*** Opening of Supplied material ***

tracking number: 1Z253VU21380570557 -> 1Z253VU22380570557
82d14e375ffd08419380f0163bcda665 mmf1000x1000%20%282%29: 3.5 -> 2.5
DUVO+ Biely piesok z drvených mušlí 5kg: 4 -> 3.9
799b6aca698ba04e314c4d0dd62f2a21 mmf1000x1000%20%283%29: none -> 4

*** Close of Supplied material ***
*** Opening of Supplied material ***

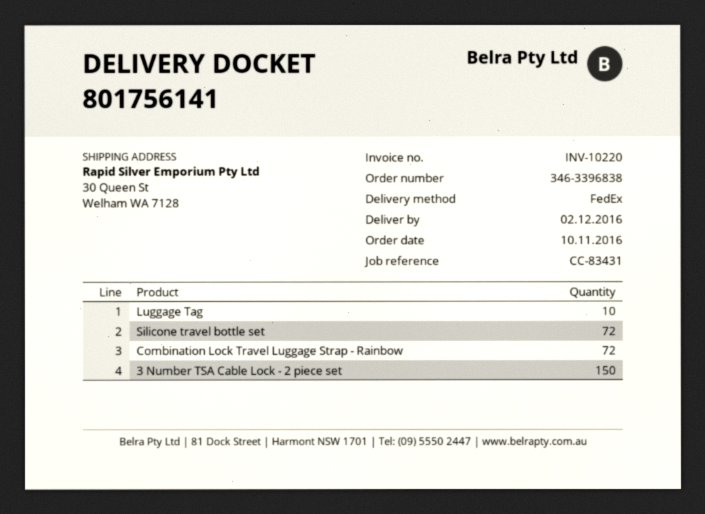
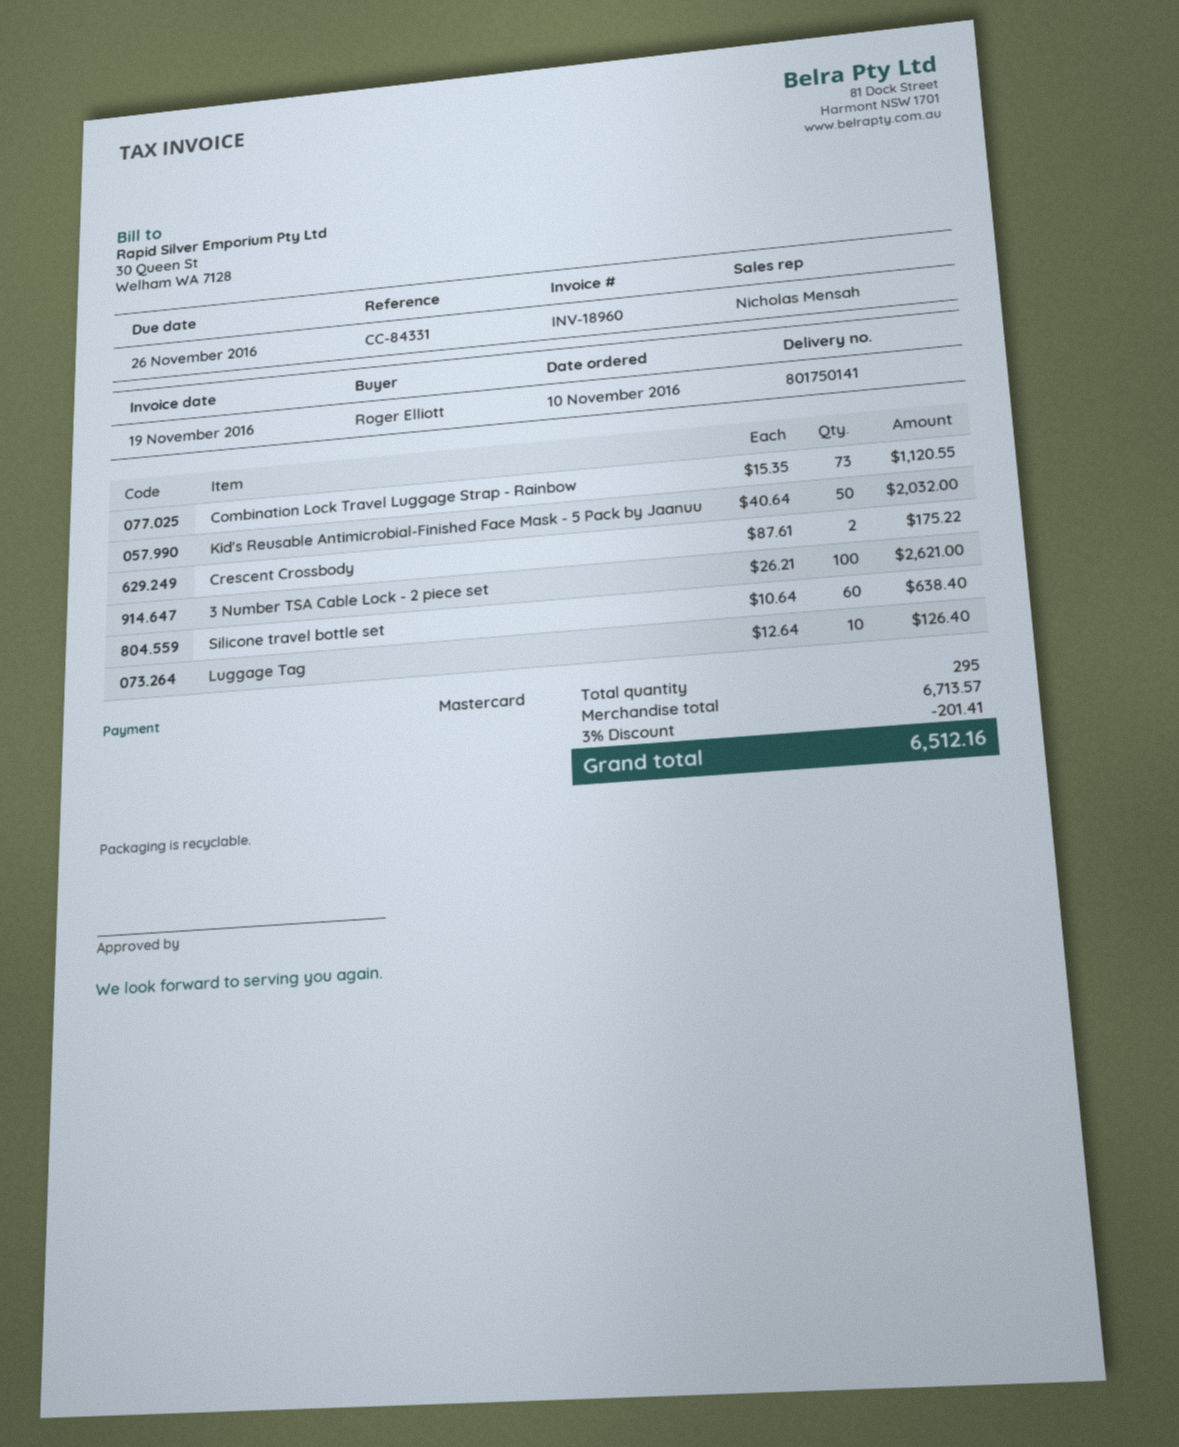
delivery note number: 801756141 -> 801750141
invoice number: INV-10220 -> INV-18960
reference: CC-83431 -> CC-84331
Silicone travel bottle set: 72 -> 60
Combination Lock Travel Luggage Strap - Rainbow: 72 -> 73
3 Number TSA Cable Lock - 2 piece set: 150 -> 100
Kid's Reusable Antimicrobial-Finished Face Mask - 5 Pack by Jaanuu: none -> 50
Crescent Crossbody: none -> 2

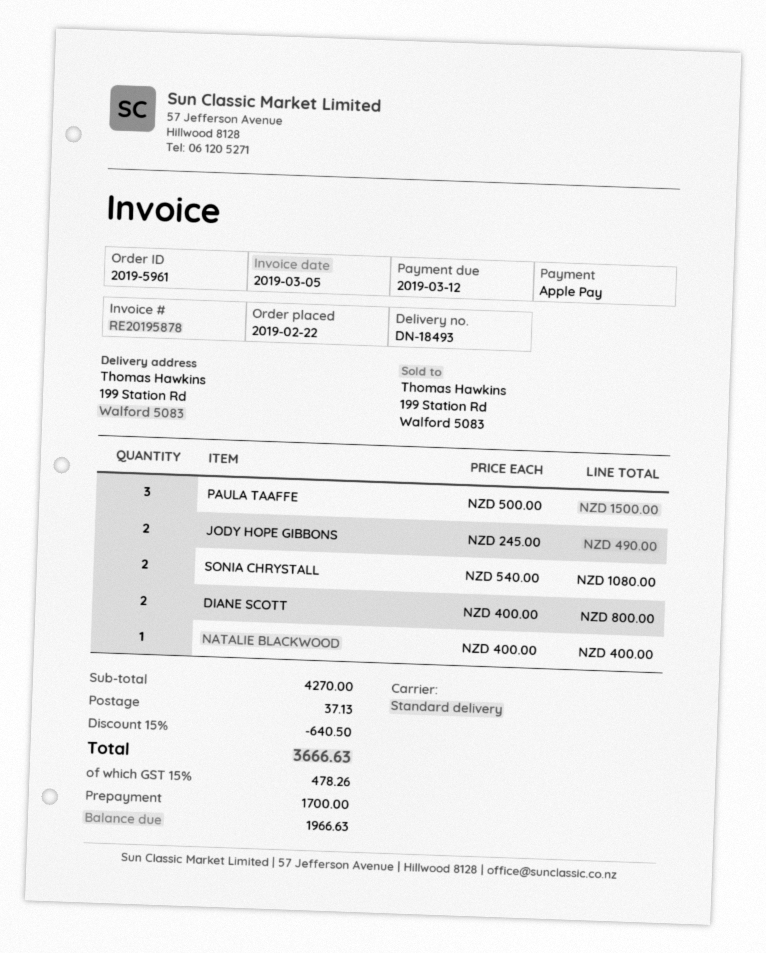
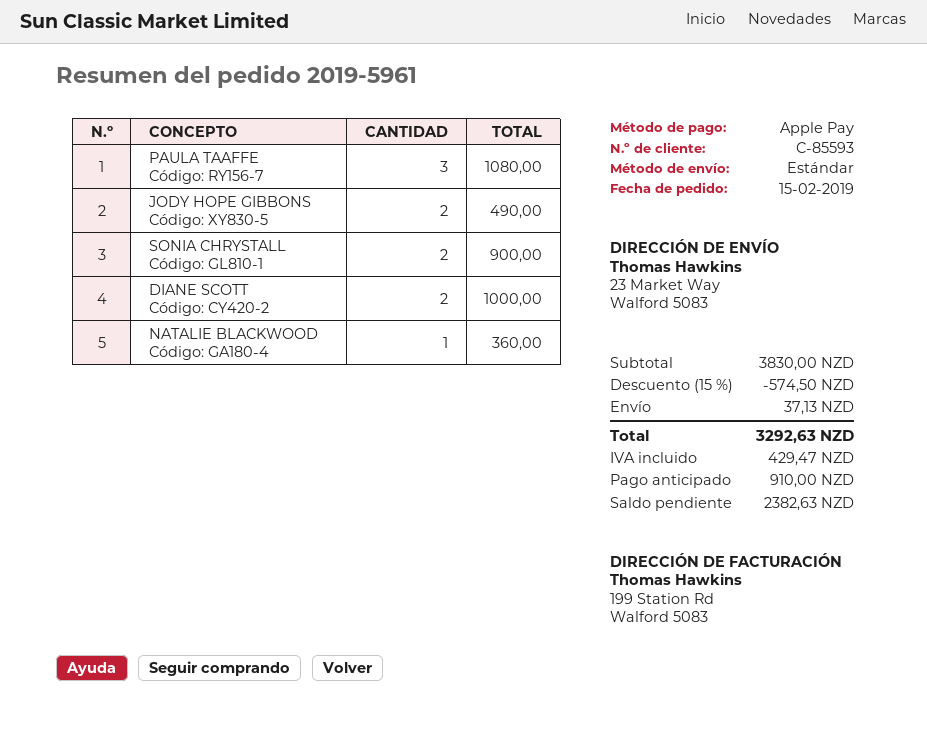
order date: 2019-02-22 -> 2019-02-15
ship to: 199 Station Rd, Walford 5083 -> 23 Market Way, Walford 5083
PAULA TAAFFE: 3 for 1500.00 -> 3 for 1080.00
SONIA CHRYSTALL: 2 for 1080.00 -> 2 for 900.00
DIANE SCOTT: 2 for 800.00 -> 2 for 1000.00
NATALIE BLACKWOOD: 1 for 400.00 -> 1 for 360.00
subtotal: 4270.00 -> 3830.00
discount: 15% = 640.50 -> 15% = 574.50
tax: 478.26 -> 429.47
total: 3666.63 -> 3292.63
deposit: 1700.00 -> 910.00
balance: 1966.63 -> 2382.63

*** Close of Supplied material ***
*** Opening of Supplied material ***

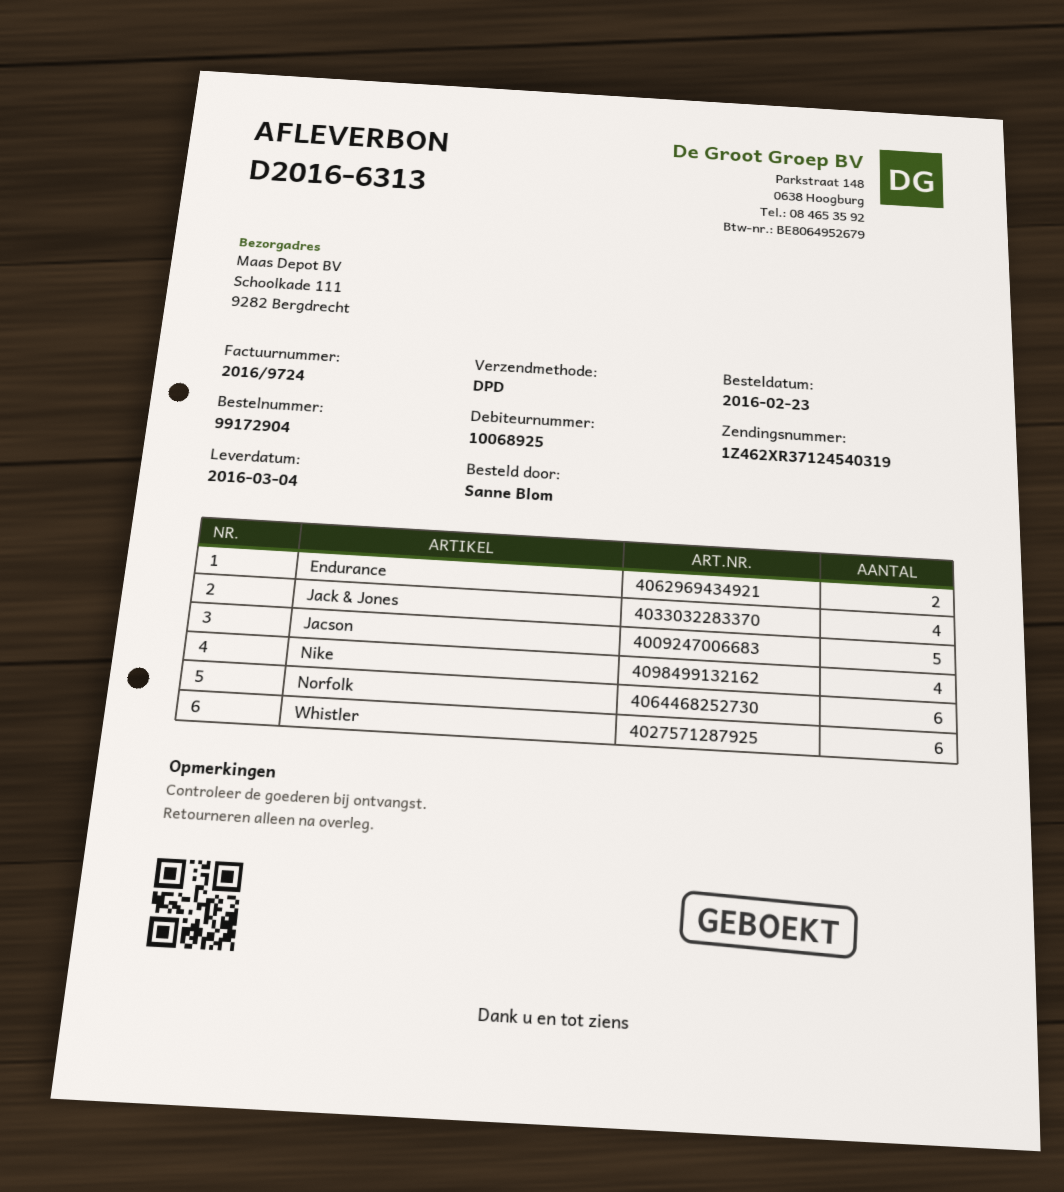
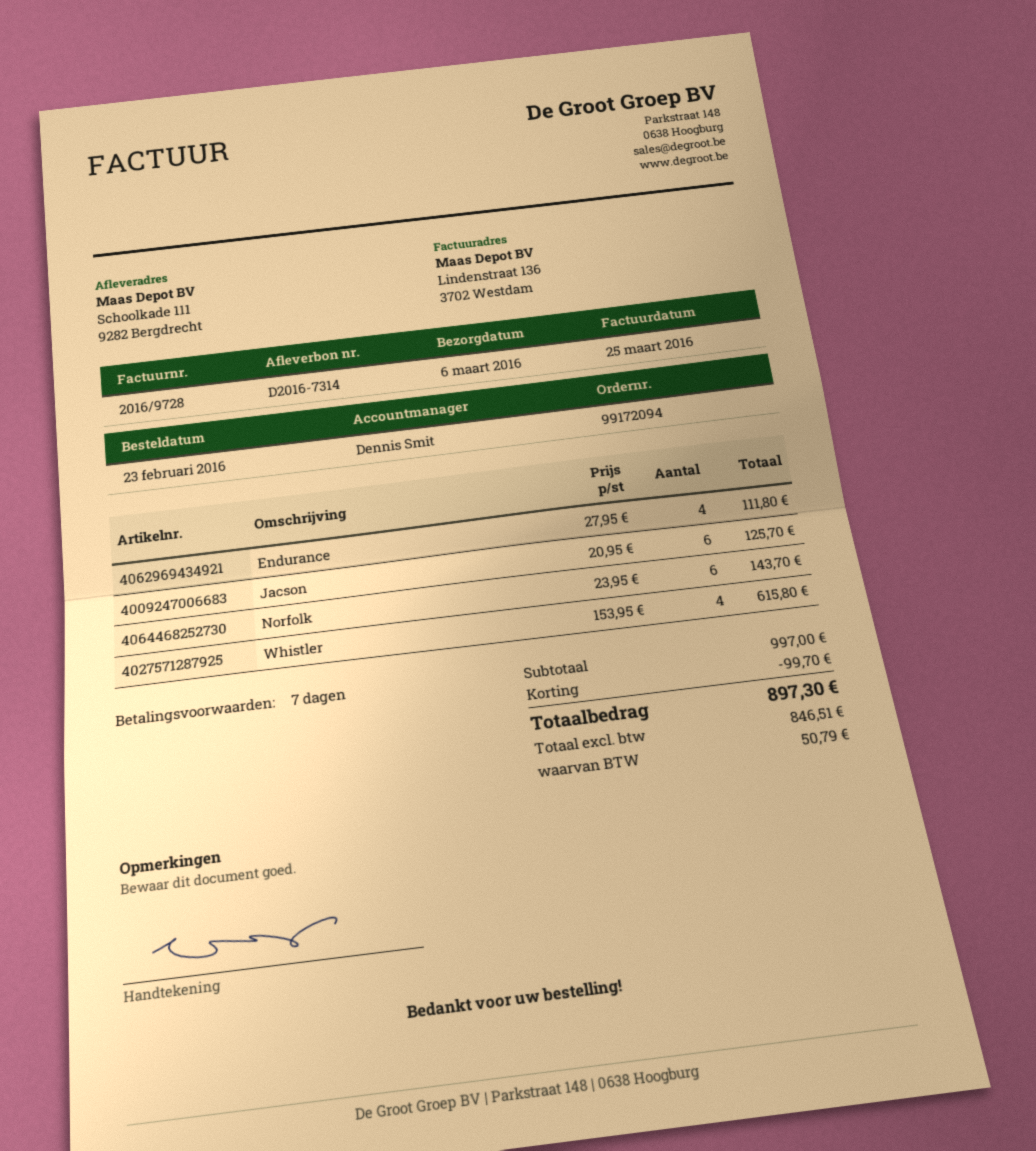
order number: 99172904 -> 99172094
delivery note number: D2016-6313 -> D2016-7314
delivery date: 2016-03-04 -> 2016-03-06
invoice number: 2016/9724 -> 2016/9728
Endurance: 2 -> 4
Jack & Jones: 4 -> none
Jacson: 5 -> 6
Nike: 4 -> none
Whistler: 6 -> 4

*** Close of Supplied material ***

**The task**
Of all the entries above, repeat only the lines from the line that has "tracking number: 1Z253VU21380570557" to the line that has "799b6aca698ba04e314c4d0dd62f2a21 mmf1000x1000%20%283%29: none", both lines included, exactly.

**Task response**
tracking number: 1Z253VU21380570557 -> 1Z253VU22380570557
82d14e375ffd08419380f0163bcda665 mmf1000x1000%20%282%29: 3.5 -> 2.5
DUVO+ Biely piesok z drvených mušlí 5kg: 4 -> 3.9
799b6aca698ba04e314c4d0dd62f2a21 mmf1000x1000%20%283%29: none -> 4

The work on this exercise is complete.